'''

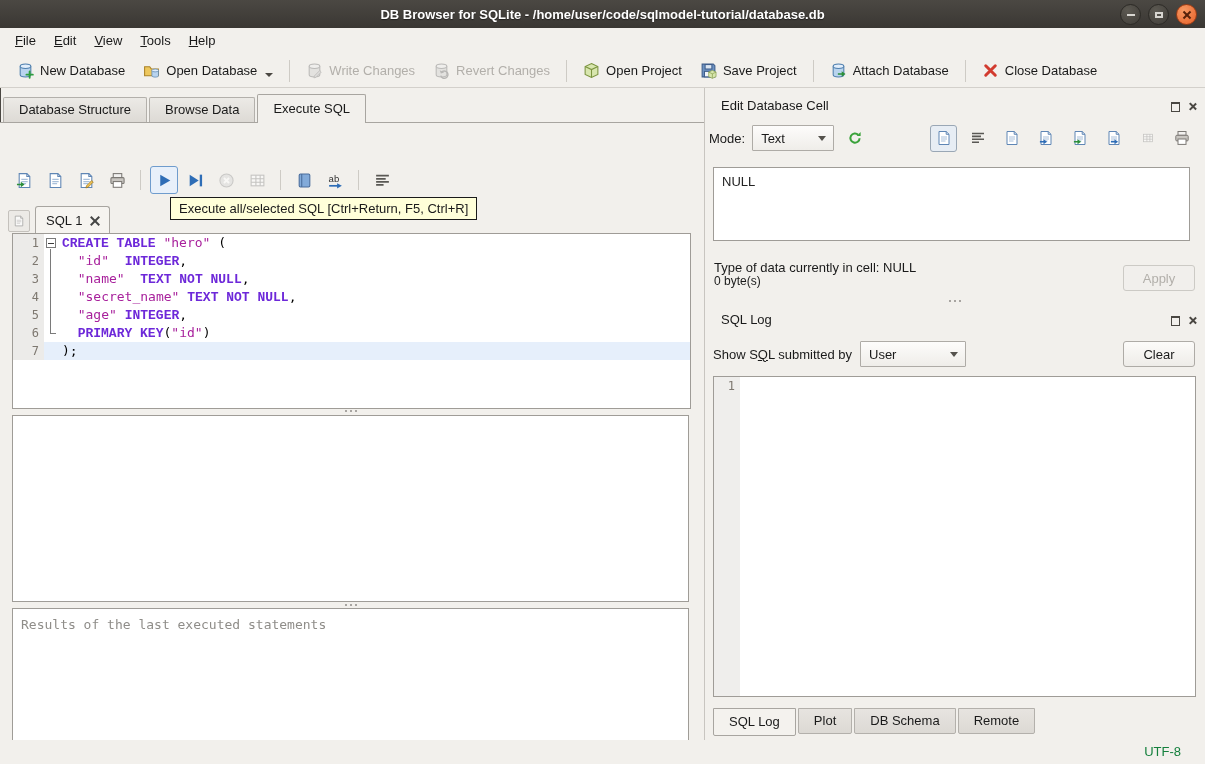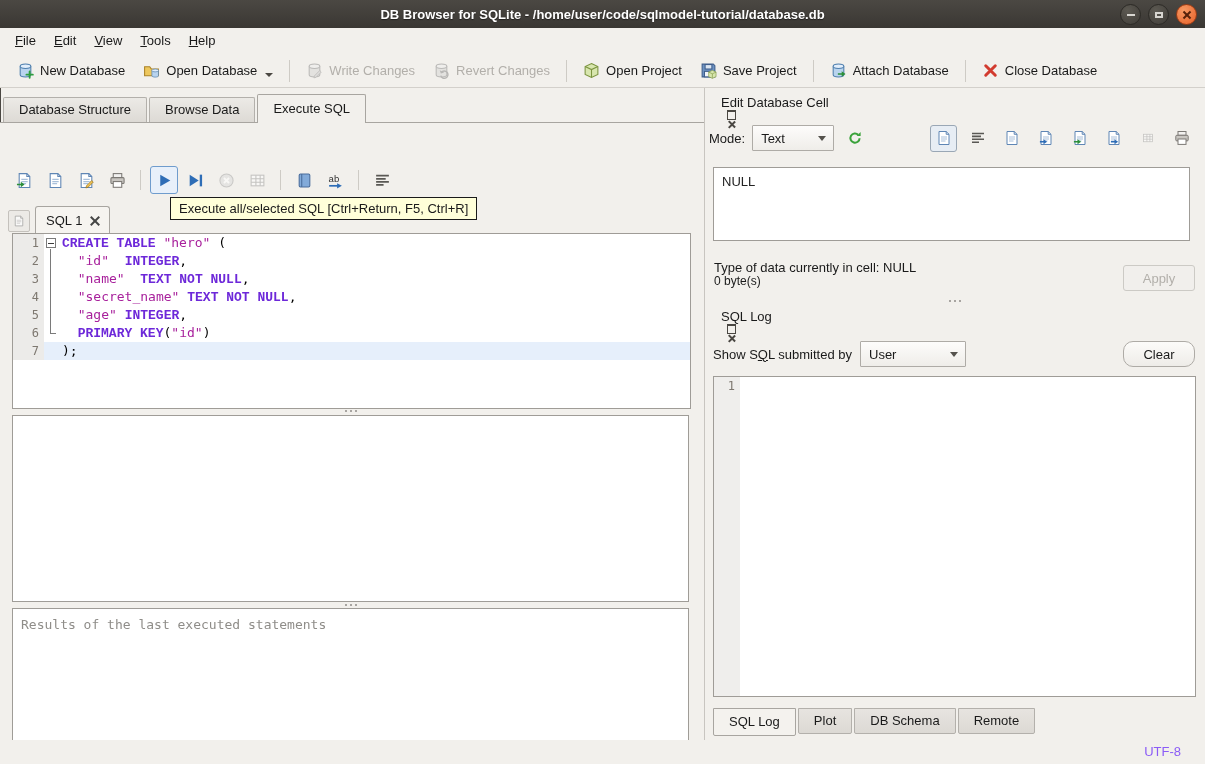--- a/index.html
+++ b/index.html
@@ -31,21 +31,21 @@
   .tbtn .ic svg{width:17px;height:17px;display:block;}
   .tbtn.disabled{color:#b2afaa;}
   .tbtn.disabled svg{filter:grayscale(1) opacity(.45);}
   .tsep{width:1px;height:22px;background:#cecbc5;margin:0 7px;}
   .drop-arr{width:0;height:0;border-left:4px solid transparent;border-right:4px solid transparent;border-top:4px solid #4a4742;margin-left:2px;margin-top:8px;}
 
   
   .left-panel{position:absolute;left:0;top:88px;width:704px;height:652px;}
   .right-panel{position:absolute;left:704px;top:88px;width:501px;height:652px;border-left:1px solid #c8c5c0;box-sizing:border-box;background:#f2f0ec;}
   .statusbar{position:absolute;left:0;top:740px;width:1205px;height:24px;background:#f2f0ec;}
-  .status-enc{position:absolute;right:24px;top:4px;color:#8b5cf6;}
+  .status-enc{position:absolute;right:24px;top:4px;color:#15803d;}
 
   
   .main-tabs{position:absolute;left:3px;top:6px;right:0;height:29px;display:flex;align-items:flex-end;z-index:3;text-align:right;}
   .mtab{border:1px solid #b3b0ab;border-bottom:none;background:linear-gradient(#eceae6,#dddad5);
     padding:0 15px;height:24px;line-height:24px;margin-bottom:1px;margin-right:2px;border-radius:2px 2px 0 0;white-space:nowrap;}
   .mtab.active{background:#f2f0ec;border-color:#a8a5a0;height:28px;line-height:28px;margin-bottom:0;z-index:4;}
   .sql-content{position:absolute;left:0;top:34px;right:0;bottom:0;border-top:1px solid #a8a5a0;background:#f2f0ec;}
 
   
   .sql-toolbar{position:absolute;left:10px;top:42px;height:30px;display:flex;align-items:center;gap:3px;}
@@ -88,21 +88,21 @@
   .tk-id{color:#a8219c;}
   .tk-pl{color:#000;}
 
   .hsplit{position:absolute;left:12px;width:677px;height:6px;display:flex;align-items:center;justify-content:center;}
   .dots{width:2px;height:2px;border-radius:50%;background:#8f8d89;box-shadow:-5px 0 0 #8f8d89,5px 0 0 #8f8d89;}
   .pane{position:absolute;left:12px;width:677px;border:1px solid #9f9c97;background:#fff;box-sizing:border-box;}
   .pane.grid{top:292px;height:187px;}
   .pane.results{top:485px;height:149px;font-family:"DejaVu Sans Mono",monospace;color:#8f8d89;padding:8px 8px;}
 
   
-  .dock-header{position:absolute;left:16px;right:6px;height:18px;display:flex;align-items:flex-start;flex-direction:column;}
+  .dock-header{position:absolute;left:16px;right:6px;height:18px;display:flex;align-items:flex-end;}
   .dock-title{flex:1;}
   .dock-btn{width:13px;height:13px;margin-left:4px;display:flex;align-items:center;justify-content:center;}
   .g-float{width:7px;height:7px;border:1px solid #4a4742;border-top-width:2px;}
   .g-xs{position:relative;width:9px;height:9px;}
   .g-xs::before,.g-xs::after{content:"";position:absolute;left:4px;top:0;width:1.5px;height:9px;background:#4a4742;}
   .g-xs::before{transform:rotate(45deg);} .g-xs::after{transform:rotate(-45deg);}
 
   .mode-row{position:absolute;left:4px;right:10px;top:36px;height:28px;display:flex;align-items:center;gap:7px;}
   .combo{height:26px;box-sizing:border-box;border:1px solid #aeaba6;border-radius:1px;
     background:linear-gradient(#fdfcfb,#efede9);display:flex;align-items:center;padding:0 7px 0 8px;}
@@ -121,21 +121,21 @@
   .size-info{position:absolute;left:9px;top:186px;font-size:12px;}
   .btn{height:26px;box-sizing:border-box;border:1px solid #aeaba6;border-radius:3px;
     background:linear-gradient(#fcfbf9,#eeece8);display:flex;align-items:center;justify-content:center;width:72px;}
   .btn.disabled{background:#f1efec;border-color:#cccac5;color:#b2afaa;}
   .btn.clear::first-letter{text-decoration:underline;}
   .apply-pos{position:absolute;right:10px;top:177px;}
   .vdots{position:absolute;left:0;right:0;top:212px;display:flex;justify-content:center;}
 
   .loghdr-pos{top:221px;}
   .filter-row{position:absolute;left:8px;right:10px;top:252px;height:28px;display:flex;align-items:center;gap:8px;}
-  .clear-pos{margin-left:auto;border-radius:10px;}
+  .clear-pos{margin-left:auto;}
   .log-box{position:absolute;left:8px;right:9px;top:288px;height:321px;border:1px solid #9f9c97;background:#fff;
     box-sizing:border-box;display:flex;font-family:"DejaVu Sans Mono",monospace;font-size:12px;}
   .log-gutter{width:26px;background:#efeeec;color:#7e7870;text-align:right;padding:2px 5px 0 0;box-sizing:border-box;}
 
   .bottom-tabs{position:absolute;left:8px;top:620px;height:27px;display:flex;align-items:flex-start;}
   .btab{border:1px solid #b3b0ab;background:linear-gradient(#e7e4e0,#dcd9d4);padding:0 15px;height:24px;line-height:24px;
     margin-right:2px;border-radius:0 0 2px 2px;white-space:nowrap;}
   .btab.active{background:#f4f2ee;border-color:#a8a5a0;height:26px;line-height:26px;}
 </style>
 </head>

'''

Copy out every line of the listing that contains the string "radius".

     padding:0 15px;height:24px;line-height:24px;margin-bottom:1px;margin-right:2px;border-radius:2px 2px 0 0;white-space:nowrap;}
   .dots{width:2px;height:2px;border-radius:50%;background:#8f8d89;box-shadow:-5px 0 0 #8f8d89,5px 0 0 #8f8d89;}
   .combo{height:26px;box-sizing:border-box;border:1px solid #aeaba6;border-radius:1px;
   .btn{height:26px;box-sizing:border-box;border:1px solid #aeaba6;border-radius:3px;
-  .clear-pos{margin-left:auto;border-radius:10px;}
     margin-right:2px;border-radius:0 0 2px 2px;white-space:nowrap;}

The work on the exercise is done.